- Directions -
Check every line of the material below, and show those that contain "left".

START Source material

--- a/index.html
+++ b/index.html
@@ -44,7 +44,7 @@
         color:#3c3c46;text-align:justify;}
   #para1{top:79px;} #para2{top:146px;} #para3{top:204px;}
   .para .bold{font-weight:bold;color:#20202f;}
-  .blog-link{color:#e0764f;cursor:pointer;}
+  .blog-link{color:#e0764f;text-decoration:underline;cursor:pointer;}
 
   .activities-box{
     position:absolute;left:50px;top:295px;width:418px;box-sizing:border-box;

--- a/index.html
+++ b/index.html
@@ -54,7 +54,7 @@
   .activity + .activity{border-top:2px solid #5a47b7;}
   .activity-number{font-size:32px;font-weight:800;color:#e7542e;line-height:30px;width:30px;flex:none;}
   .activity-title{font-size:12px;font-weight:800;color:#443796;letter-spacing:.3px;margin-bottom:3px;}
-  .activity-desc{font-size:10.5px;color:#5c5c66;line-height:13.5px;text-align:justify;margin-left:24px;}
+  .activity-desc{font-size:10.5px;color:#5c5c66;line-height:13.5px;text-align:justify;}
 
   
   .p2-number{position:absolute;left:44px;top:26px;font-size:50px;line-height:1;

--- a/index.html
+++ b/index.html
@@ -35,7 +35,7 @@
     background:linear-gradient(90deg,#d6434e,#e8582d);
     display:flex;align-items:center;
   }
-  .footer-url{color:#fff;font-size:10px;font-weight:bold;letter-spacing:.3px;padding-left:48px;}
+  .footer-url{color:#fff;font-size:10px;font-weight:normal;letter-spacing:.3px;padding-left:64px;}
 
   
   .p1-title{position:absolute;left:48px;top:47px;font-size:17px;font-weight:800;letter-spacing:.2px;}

END Source material

- Your response -
     position:absolute;left:50px;top:295px;width:418px;box-sizing:border-box;
-  .activity-desc{font-size:10.5px;color:#5c5c66;line-height:13.5px;text-align:justify;margin-left:24px;}
   .p2-number{position:absolute;left:44px;top:26px;font-size:50px;line-height:1;
-  .footer-url{color:#fff;font-size:10px;font-weight:bold;letter-spacing:.3px;padding-left:48px;}
+  .footer-url{color:#fff;font-size:10px;font-weight:normal;letter-spacing:.3px;padding-left:64px;}
   .p1-title{position:absolute;left:48px;top:47px;font-size:17px;font-weight:800;letter-spacing:.2px;}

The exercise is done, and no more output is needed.